**PROBLEM DETAILS**
Every line in the data below that includes "Whitecaps" belongs in the answer, copied as it stands.
*** DATA SECTION Section Begins ***
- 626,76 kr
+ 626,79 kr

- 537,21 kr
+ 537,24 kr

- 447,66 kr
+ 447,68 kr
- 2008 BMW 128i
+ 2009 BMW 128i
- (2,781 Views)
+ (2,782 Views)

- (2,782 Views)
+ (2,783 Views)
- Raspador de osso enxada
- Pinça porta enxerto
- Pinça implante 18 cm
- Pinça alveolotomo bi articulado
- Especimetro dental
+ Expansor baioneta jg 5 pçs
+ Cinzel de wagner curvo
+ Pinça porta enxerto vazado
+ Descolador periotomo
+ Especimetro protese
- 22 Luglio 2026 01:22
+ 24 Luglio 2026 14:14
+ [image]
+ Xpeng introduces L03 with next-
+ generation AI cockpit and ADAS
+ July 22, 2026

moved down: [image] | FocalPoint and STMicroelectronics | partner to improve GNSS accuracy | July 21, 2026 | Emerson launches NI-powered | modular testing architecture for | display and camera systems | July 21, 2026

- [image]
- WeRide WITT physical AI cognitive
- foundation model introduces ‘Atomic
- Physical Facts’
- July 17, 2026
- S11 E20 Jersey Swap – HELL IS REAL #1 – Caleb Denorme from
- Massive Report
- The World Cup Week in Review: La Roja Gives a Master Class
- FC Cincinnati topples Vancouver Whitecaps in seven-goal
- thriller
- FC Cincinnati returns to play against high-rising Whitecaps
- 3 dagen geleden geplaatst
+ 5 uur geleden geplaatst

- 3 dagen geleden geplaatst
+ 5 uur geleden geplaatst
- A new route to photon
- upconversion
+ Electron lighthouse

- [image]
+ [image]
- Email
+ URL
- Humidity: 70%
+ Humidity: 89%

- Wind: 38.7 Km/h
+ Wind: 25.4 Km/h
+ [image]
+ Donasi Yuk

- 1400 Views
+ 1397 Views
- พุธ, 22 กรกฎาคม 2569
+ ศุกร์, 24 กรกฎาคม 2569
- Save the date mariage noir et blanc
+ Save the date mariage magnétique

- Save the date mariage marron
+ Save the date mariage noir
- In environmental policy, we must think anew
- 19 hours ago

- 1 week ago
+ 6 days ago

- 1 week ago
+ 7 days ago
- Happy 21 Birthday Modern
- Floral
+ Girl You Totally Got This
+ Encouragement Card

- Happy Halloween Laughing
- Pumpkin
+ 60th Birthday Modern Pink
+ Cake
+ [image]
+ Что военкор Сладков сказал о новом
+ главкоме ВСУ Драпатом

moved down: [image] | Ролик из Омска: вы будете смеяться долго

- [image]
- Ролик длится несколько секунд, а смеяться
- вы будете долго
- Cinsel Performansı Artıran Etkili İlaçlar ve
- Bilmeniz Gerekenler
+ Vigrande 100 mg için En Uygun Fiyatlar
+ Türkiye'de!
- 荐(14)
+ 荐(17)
*** DATA SECTION Section Ends ***
**RESULT FOR THIS EXERCISE**
- FC Cincinnati topples Vancouver Whitecaps in seven-goal
- FC Cincinnati returns to play against high-rising Whitecaps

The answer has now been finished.